Iterative Prompt Refinement for Radiation Oncology Symptom Extraction Using Teacher-Student Large Language Models
It addresses symptom extraction for radiation oncology, offering a novel method but is incremental in applying existing LLMs to a specific medical domain.
This study tackled the problem of extracting prostate cancer radiotherapy symptoms from clinical notes by introducing a teacher-student LLM architecture with iterative prompt refinement, resulting in significant improvements such as F1 scores increasing from 0.49 to 0.73 for single-symptom notes and from 0.20 to 0.44 for multi-symptom notes.

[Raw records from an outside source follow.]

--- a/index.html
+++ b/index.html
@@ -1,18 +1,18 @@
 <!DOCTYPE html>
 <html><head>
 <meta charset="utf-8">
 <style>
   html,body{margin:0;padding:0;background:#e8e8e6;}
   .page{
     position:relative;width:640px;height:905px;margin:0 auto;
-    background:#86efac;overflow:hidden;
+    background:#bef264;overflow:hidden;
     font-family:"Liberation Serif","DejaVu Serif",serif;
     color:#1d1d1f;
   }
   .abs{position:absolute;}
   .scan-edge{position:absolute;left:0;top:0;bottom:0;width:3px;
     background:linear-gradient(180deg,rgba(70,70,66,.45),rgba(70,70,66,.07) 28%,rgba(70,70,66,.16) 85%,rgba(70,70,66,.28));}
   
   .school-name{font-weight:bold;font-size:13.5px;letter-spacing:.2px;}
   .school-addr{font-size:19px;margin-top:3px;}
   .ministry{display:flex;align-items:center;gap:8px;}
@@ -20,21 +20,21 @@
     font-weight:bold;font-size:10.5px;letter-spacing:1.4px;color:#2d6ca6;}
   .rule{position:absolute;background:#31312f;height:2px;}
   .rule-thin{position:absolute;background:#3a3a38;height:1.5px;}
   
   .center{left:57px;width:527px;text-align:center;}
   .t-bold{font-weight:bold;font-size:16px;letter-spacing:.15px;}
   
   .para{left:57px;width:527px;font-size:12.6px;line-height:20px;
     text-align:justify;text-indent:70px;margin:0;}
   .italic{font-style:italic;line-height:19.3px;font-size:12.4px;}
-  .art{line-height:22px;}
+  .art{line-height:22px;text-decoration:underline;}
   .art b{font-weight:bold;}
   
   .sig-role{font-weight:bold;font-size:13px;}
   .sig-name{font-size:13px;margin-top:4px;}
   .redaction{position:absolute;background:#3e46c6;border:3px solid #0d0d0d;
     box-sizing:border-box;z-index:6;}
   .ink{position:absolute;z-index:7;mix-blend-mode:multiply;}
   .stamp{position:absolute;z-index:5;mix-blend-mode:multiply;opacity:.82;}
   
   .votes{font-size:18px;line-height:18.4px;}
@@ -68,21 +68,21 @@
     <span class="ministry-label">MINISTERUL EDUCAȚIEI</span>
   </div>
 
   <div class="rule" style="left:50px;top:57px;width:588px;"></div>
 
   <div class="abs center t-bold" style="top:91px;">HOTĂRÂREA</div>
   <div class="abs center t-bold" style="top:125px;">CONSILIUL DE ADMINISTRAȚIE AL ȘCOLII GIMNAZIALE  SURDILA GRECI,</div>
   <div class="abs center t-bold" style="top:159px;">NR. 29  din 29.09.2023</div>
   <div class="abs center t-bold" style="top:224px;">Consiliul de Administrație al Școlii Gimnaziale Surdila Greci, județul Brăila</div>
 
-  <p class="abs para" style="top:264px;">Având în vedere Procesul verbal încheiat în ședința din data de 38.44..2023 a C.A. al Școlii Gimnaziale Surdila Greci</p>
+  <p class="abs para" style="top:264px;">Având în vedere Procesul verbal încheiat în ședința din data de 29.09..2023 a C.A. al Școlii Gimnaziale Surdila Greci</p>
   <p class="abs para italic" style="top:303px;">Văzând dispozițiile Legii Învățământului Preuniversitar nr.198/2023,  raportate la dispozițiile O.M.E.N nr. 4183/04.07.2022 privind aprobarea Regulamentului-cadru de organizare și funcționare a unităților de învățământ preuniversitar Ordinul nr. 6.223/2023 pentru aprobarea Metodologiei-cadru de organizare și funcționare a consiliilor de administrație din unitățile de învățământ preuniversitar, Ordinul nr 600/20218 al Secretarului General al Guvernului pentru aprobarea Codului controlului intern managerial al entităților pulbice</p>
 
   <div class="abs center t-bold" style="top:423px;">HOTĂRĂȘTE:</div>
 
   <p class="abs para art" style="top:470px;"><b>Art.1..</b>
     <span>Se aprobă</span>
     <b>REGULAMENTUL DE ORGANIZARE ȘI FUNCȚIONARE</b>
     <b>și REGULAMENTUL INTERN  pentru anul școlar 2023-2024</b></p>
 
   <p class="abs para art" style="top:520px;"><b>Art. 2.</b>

This study introduces a novel teacher-student architecture utilizing Large Language Models (LLMs) to improve prostate cancer radiotherapy symptom extraction from clinical notes. Mixtral, the student model, initially extracts symptoms, followed by GPT-4, the teacher model, which refines prompts based on Mixtral's performance. This iterative process involved 294 single symptom clinical notes across 12 symptoms, with up to 16 rounds of refinement per epoch. Results showed significant improvements in extracting symptoms from both single and multi-symptom notes. For 59 single symptom notes, accuracy increased from 0.51 to 0.71, precision from 0.52 to 0.82, recall from 0.52 to 0.72, and F1 score from 0.49 to 0.73. In 375 multi-symptom notes, accuracy rose from 0.24 to 0.43, precision from 0.6 to 0.76, recall from 0.24 to 0.43, and F1 score from 0.20 to 0.44. These results demonstrate the effectiveness of advanced prompt engineering in LLMs for radiation oncology use.